Below are the records. List every line holding the word "decoration".

• [Web document revisions]:
******

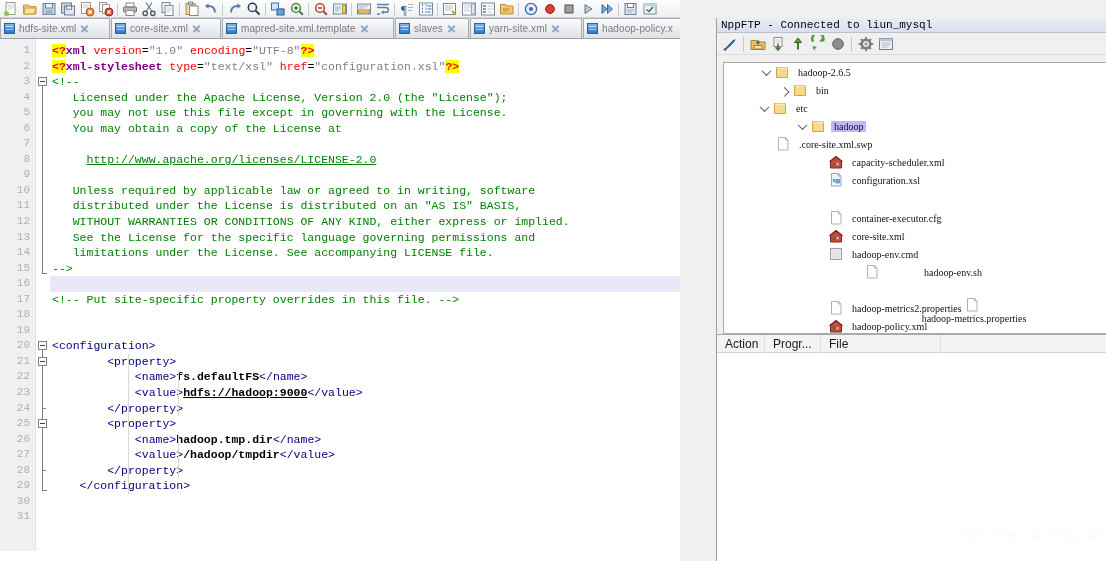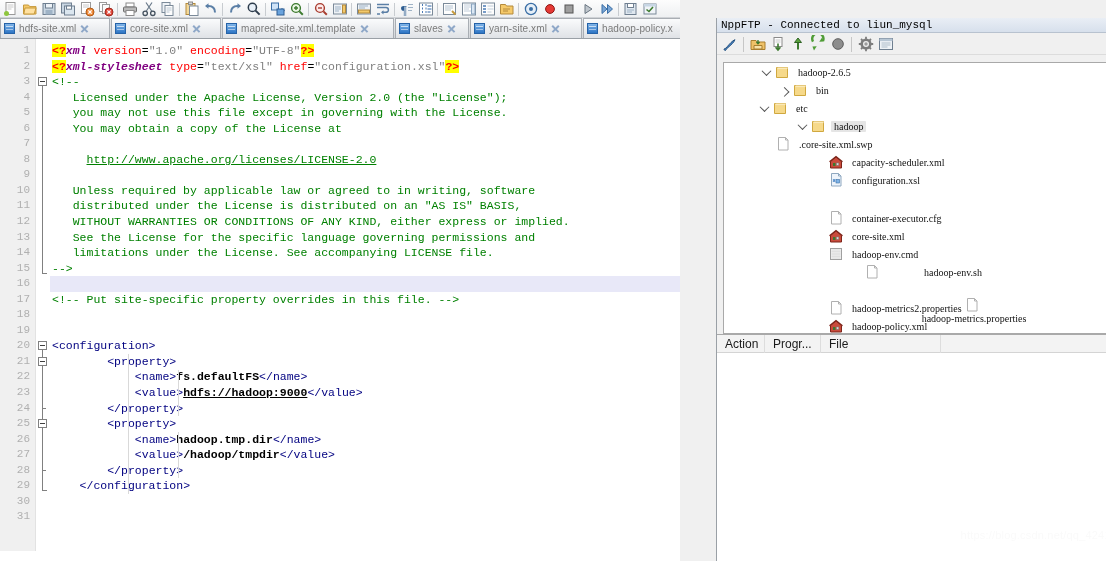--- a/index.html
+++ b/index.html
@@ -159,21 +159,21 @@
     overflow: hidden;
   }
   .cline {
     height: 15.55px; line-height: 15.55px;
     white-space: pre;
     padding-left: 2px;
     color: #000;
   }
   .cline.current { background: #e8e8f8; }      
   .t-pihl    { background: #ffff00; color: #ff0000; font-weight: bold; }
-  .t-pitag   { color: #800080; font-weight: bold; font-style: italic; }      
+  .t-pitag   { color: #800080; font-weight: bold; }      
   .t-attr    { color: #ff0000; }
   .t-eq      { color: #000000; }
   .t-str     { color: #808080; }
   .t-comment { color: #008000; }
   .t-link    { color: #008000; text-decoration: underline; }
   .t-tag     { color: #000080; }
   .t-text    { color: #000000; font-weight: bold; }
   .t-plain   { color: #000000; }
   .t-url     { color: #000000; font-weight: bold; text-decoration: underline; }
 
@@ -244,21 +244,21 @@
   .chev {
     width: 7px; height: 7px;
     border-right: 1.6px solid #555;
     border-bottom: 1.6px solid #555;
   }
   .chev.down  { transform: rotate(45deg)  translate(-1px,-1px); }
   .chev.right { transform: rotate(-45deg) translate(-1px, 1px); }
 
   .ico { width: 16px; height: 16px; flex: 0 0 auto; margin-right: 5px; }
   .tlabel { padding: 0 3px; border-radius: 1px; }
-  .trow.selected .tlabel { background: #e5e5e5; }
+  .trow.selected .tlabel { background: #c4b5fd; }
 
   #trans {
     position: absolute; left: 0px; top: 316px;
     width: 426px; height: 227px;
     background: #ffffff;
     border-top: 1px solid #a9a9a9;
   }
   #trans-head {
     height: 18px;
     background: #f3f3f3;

******

• [SOLUTION TO THIS EXERCISE]:
   .t-link    { color: #008000; text-decoration: underline; }
   .t-url     { color: #000000; font-weight: bold; text-decoration: underline; }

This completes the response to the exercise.